# Hot Ditch ain't gonna be so hot anymore



## Newsjeff (Jul 22, 2004)

Just saw this while at work.

http://hamptonroads.com/2011/09/dominion-plans-shutter-chesapeake-power-plant-2016


----------



## RoryGoggin (Jan 6, 2005)

Wow! That is going to change the entire ecological balance there, isn't it?


----------



## chriscustom (Jun 17, 2006)

I got news for you. It aint gonna close. I'm a power plant operator and The EPA is cracking down on ALL Power Plants. But the cost to the PEOPLE is to great to close the plant. Its all about money, I hate to say it but its all about the money. They'll build the air scrubbers and keep the Units on line.


----------



## New Kent Newbie (Apr 25, 2006)

They already dropped the outlet temp this winter the temp was 60 instead of the normal 75


----------



## FishyFingers (Oct 30, 2010)

It seems to me they already have a plan. Spend the same amount of money on a new plant, double your output and have a plant that will last way longer then cec... I think its safe to say no more ditch


----------



## Smittroc (May 1, 2009)

This will be very interesting..


----------



## chriscustom (Jun 17, 2006)

If they build a new plant it will still need cooling water for the pumps and other equipment. The cooling water will be river water because city water is way too expensive. What the EPA wants is to get rid of fossle fuels to clean up the air and to controll run off. Cooling water needs to be 125 deg at the discharge point, by the time it reaches the river it needs to be 90 or less. Most likely they will go to natural gas and use the same equipment, this would be the most cost effective means. We are going through the same prosess at NewPort News Shipyard Power Plant. So the Hot Ditch will still be the Hot Ditch.


----------



## crumbe (Jul 22, 2011)

They are not going to build the new plant in the same spot or fix the problems with the old one....the hot ditch one will be shutdown to build the other one else where. At least thats the way I read it.


----------



## FishyFingers (Oct 30, 2010)

crumbe said:


> They are not going to build the new plant in the same spot or fix the problems with the old one....the hot ditch one will be shutdown to build the other one else where. At least thats the way I read it.

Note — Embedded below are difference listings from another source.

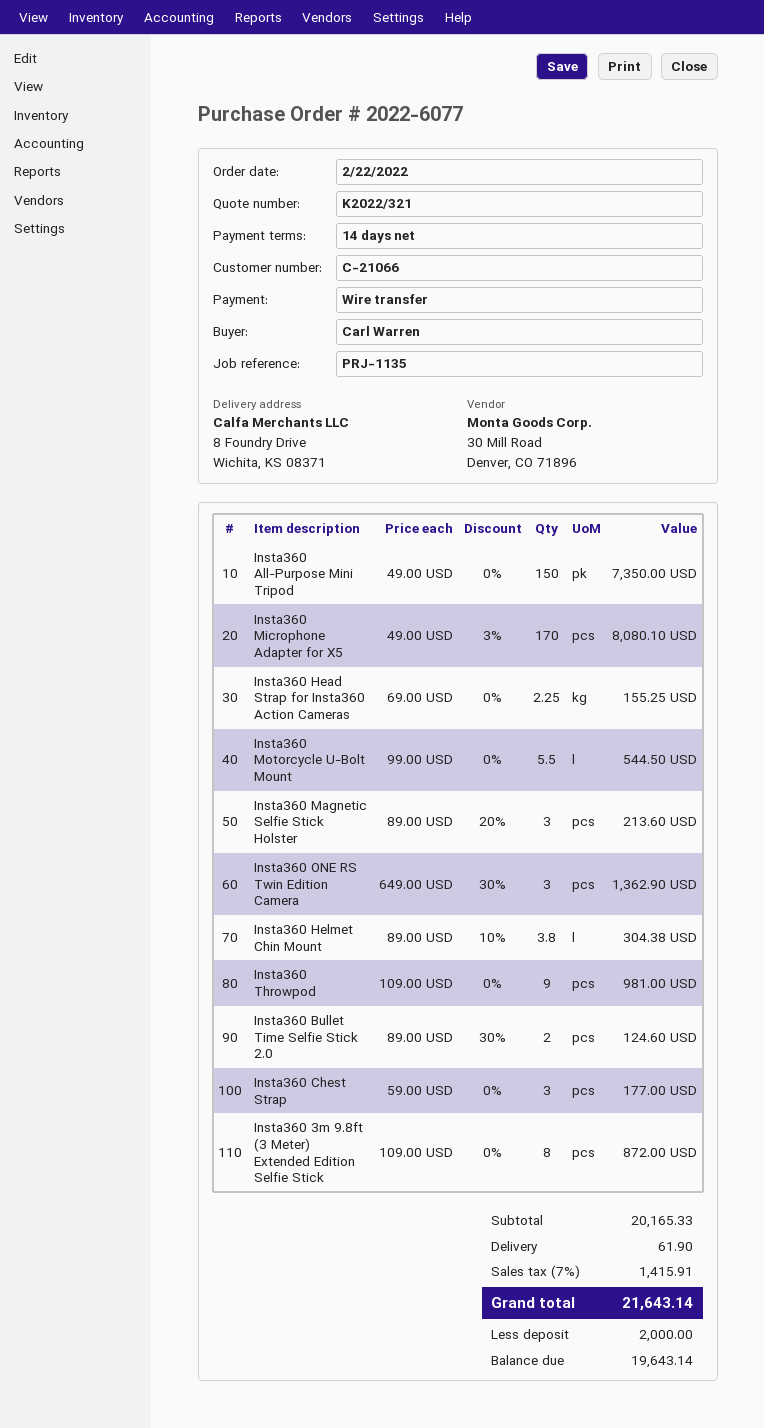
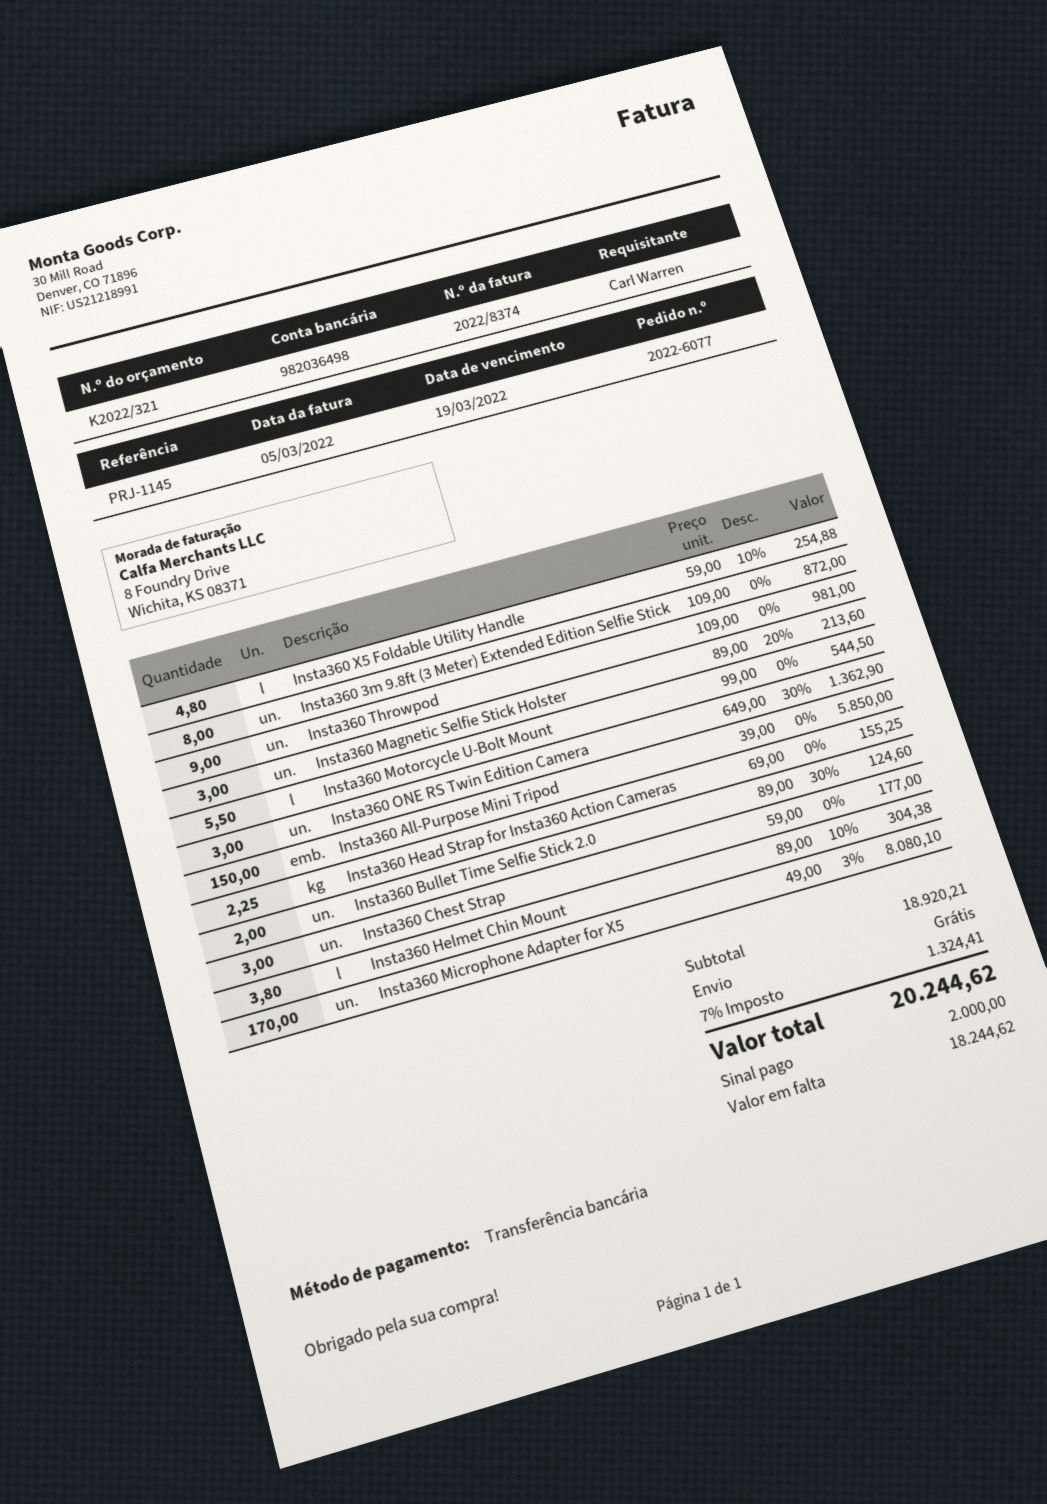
reference: PRJ-1135 -> PRJ-1145
Insta360 All-Purpose Mini Tripod: 150 x 49.00 = 7350.00 -> 150 x 39.00 = 5850.00
Insta360 X5 Foldable Utility Handle: none -> 4.8 x 59.00 - 10% = 254.88
subtotal: 20165.33 -> 18920.21
shipping: 61.90 -> 0.00
tax: 7% = 1415.91 -> 7% = 1324.41
total: 21643.14 -> 20244.62
balance: 19643.14 -> 18244.62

glad im not the only one who read it that way


----------



## chriscustom (Jun 17, 2006)

I dont claim to be a know it all and I did read it that way also, but just watch. Money talks.


----------



## FishyFingers (Oct 30, 2010)

Money does talk. If I were going to spend that much money, I would also build something new that was more efficient, cleaner and lasts longer. I don't see them sinking money into something that old.


----------



## chriscustom (Jun 17, 2006)

Theres not much to change when going to Natural gas. You dont need the air scrubbers, you can use the same boilers just change the fronts. The boilers I operate were made in the 40's and they are still as efficent as when they were new. We are going to gas soon too. I dont feel safe with the gas but thats how it is. After reading the paper today....Let me be the first to say ....Dang it! I might be wrong. But I dont think so. Sounds like a weather forcaster, I'll be right one way or the other. Haha.


----------



## dropinbrix (Jul 10, 2011)

I wonder how much this will change the trout, red drum, striper, flounder and croaker fishing I enjoy in the river.


----------



## FishyFingers (Oct 30, 2010)

I need to be a weather forcaster too. "Today's chance of rain, 50%, todays chance of snow, 0%. The hurricane may or may not hit us, we will see when it gets closer"


----------